For some special 3D mapping techniques, the W coordinate may be used, but in general, the UV coordinate system is sufficient to describe the texture mapping. Unwrapping UV is to expand the surface of the object into a two-dimensional plane for texture mapping. This process also requires the use of the UV coordinate system to determine the position of each point on the unwrapped plane.

6.2 Lighting

In three.js, physicallyCorrectLights is an attribute that specifies whether the renderer uses a physically correct lighting model. When this property is set to true, the renderer uses a physically based lighting model to more accurately simulate real-world lighting effects.
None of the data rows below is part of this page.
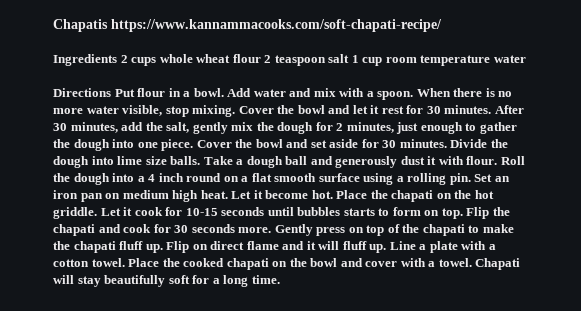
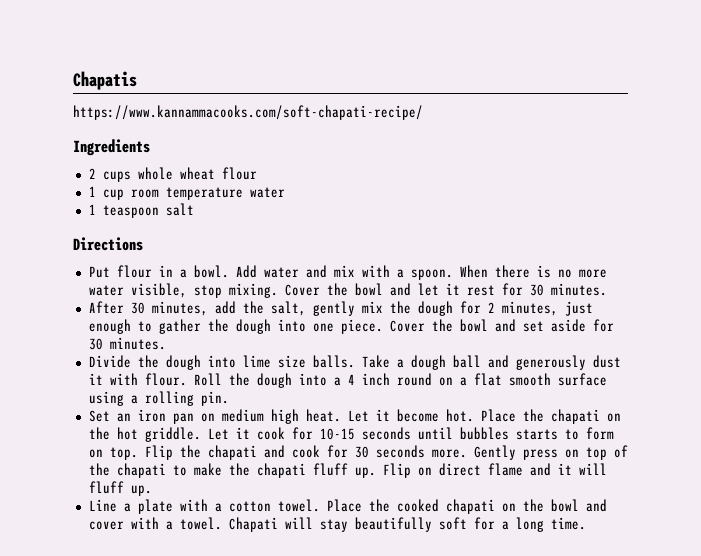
- Chapatis https://www.kannammacooks.com/soft-chapati-recipe/
+ Chapatis
+ https://www.kannammacooks.com/soft-chapati-recipe/
- Ingredients 2 cups whole wheat flour 2 teaspoon salt 1 cup room temperature water
+ Ingredients
+ 2 cups whole wheat flour
+ 1 cup room temperature water
+ 1 teaspoon salt
- Directions Put flour in a bowl.
+ Directions
+ Put flour in a bowl.
- Cover the bowl and let it rest for 30 minutes. After 30 minutes, add the salt, gently mix the dough for 2 minutes, just enough to gather the dough into one piece.
+ Cover the bowl and let it rest for 30 minutes.
+ After 30 minutes, add the salt, gently mix the dough for 2 minutes, just enough to gather the dough into one piece.
- Cover the bowl and set aside for 30 minutes. Divide the dough into lime size balls.
+ Cover the bowl and set aside for 30 minutes.
+ Divide the dough into lime size balls.
- Roll the dough into a 4 inch round on a flat smooth surface using a rolling pin. Set an iron pan on medium high heat.
+ Roll the dough into a 4 inch round on a flat smooth surface using a rolling pin.
+ Set an iron pan on medium high heat.
- Flip on direct flame and it will fluff up. Line a plate with a cotton towel.
+ Flip on direct flame and it will fluff up.
+ Line a plate with a cotton towel.

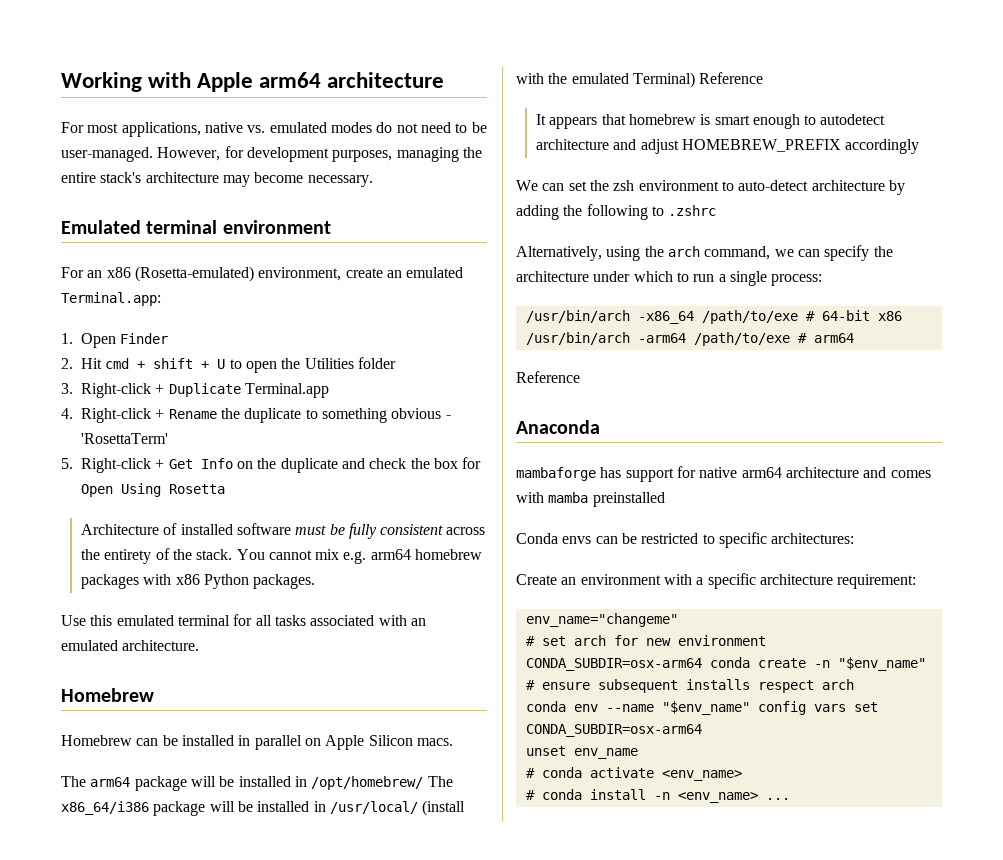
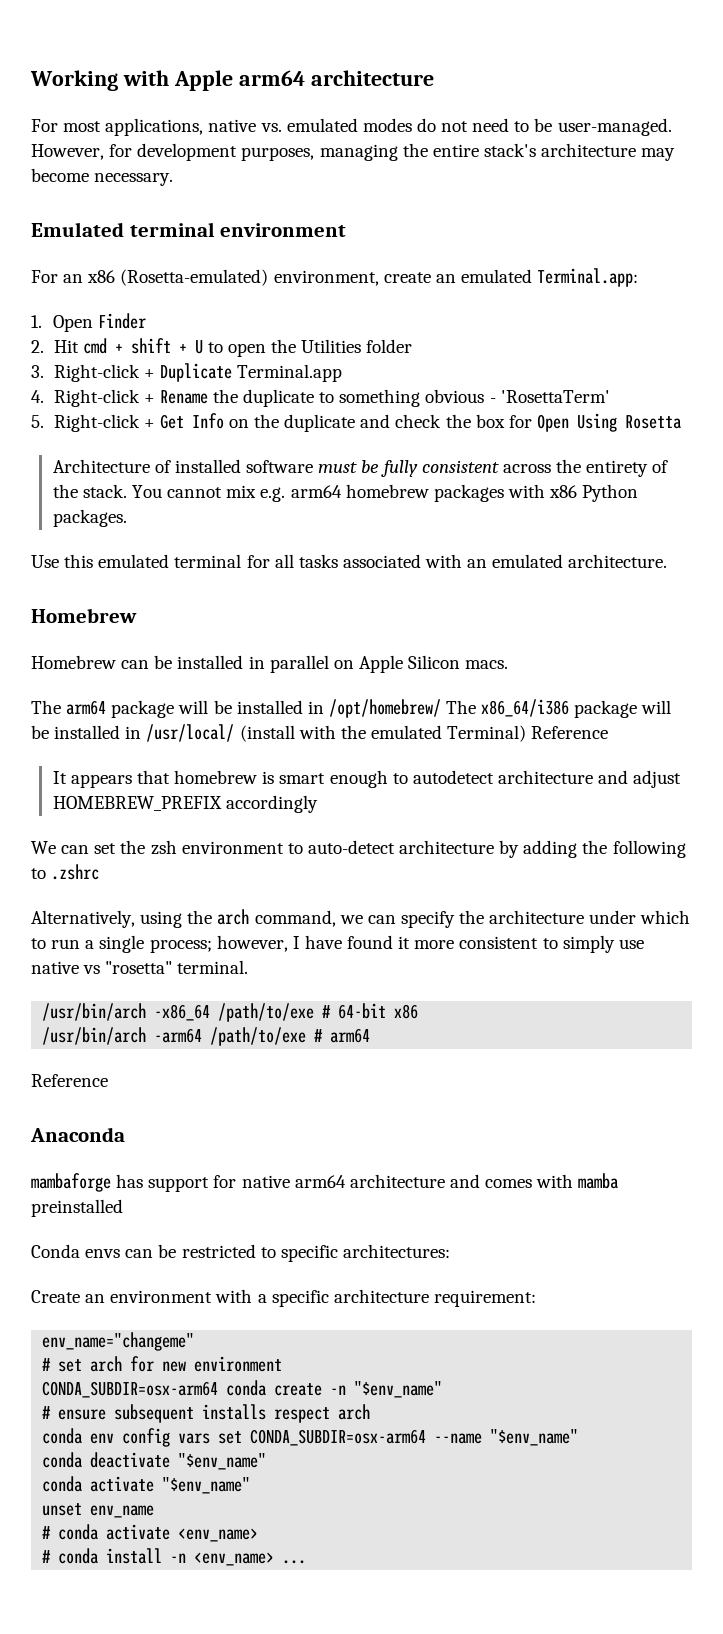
- Alternatively, using the arch command, we can specify the architecture under which to run a single process:
+ Alternatively, using the arch command, we can specify the architecture under which to run a single process; however, I have found it more consistent to simply use native vs "rosetta" terminal.
- conda env --name "$env_name" config vars set CONDA_SUBDIR=osx-arm64
+ conda env config vars set CONDA_SUBDIR=osx-arm64 --name "$env_name"
+ conda deactivate "$env_name"
+ conda activate "$env_name"

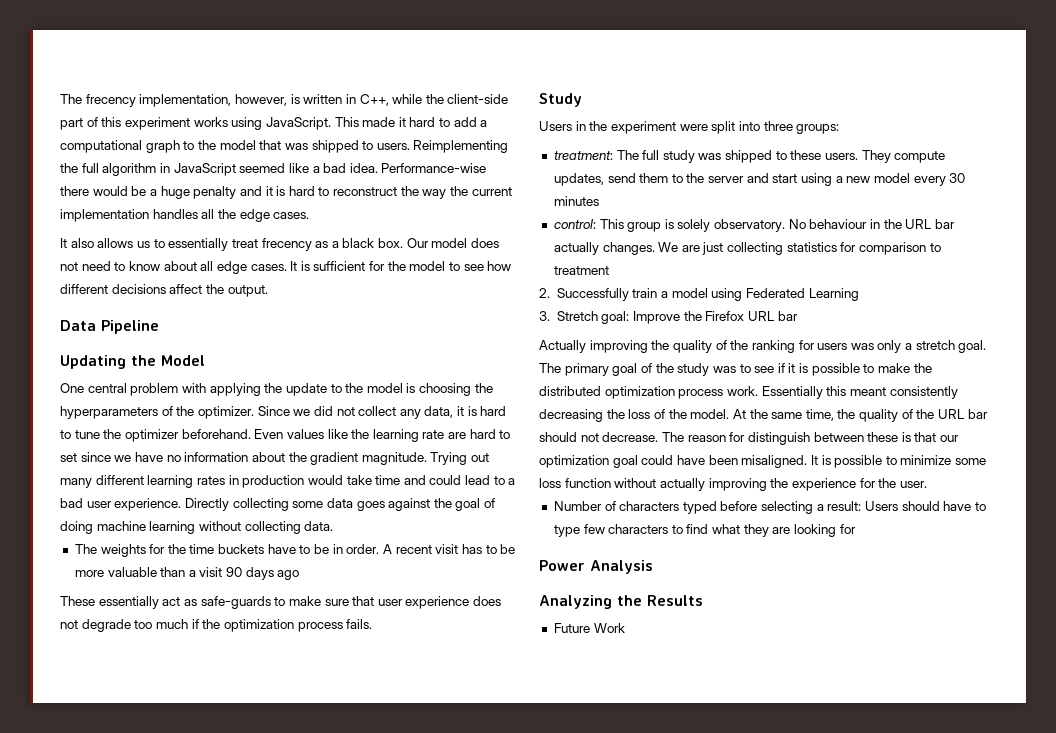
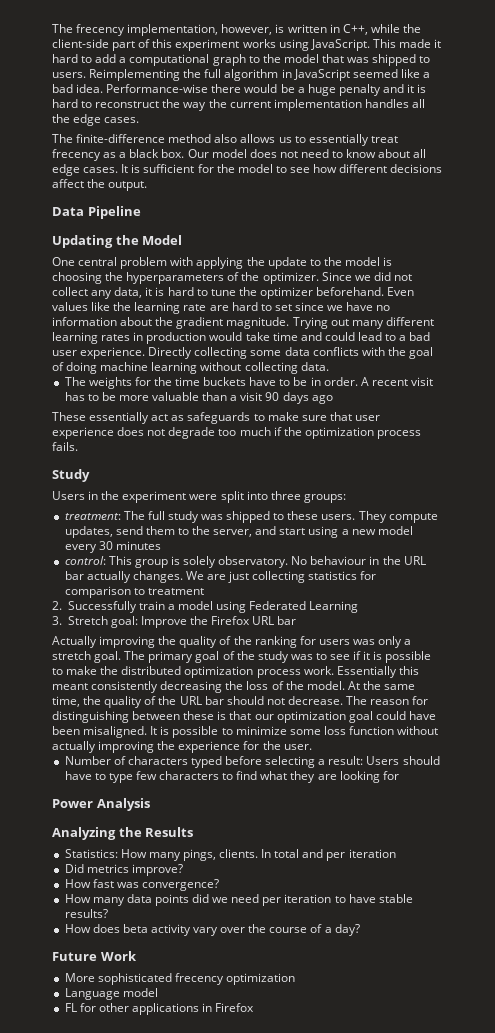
- It also allows us to essentially treat frecency as a black box.
+ The finite-difference method also allows us to essentially treat frecency as a black box.
- Directly collecting some data goes against the goal of doing machine learning without collecting data.
+ Directly collecting some data conflicts with the goal of doing machine learning without collecting data.
- These essentially act as safe-guards to make sure that user experience does not degrade too much if the optimization process fails.
+ These essentially act as safeguards to make sure that user experience does not degrade too much if the optimization process fails.
- They compute updates, send them to the server and start using a new model every 30 minutes
+ They compute updates, send them to the server, and start using a new model every 30 minutes
- The reason for distinguish between these is that our optimization goal could have been misaligned.
+ The reason for distinguishing between these is that our optimization goal could have been misaligned.
+ Statistics: How many pings, clients. In total and per iteration
+ Did metrics improve?
+ How fast was convergence?
+ How many data points did we need per iteration to have stable results?
+ How does beta activity vary over the course of a day?
  Future Work
+ More sophisticated frecency optimization
+ Language model
+ FL for other applications in Firefox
renderer.physicallyCorrectLights = true

6.3 Renderer

Although the effect looks good so far, the color is still a bit lacking and needs to be worked on. This is because of a problem with the WebGLRenderer property.

6.3.1 utputEncoding

The outputEncoding property controls the output rendering encoding. By default, the value of outputEncoding is THREE.LinearEncoding, which looks okay but not real. It is recommended to change the value to THREE.sRGBEncoding

6.3.2 Tone mapping

Tone mapping is the process of converting the ultra-high dynamic range HDR to the low dynamic range LDR on the screens we display every day.
Explain HDR and LDR (from Zhihu LDR and HDR):

• Because the screen brightness (physical) produced by different manufacturers is actually not uniform, then when we talk about LDR, it is a value in the range of 0 to 1, corresponding to different screens is to match the lowest brightness of the current screen (0 ) and maximum brightness (1)
• The difference in brightness in nature is very large. For example, the light intensity of a candle is about 15, while the intensity of sunlight is about 10w. The difference between this is very large, with a super high dynamic range.
• The highest brightness of the screens we use every day is accumulated through a series of experiences, so it will not harm the eyes when used; but in nature, for example, when we look directly at the sun, it will actually cause damage to the eyes .

In order to change the tone mapping tone mapping, it is necessary to update the toneMapping property on the WebGLRenderer, which has the following values

THREE.NoToneMapping (默认)
THREE.LinearToneMapping
THREE.ReinhardToneMapping
THREE.CineonToneMapping
THREE.ACESFilmicToneMapping

Although our textures are not HDR, using tone mapping can create a more realistic effect.

6.4 Shadow Distortion

Shadow distortion may occur on smooth and flat surfaces for precision reasons when calculating whether a surface is in shadow.
And now what's happening on the hamburger is that the hamburger casts a shadow on its own surface. So we have to adjust the "offset bias" and "normal offset normalBias" properties of the light shadow shadow to fix this shadow distortion.

• Bias is usually used on flat surfaces, so it won't work for our hamburger. But if you have shadow distortion on a flat surface, try increasing the bias until the distortion disappears.
• normalBias is usually used for round surfaces, so we increase the normal bias until the shadow distortion disappears.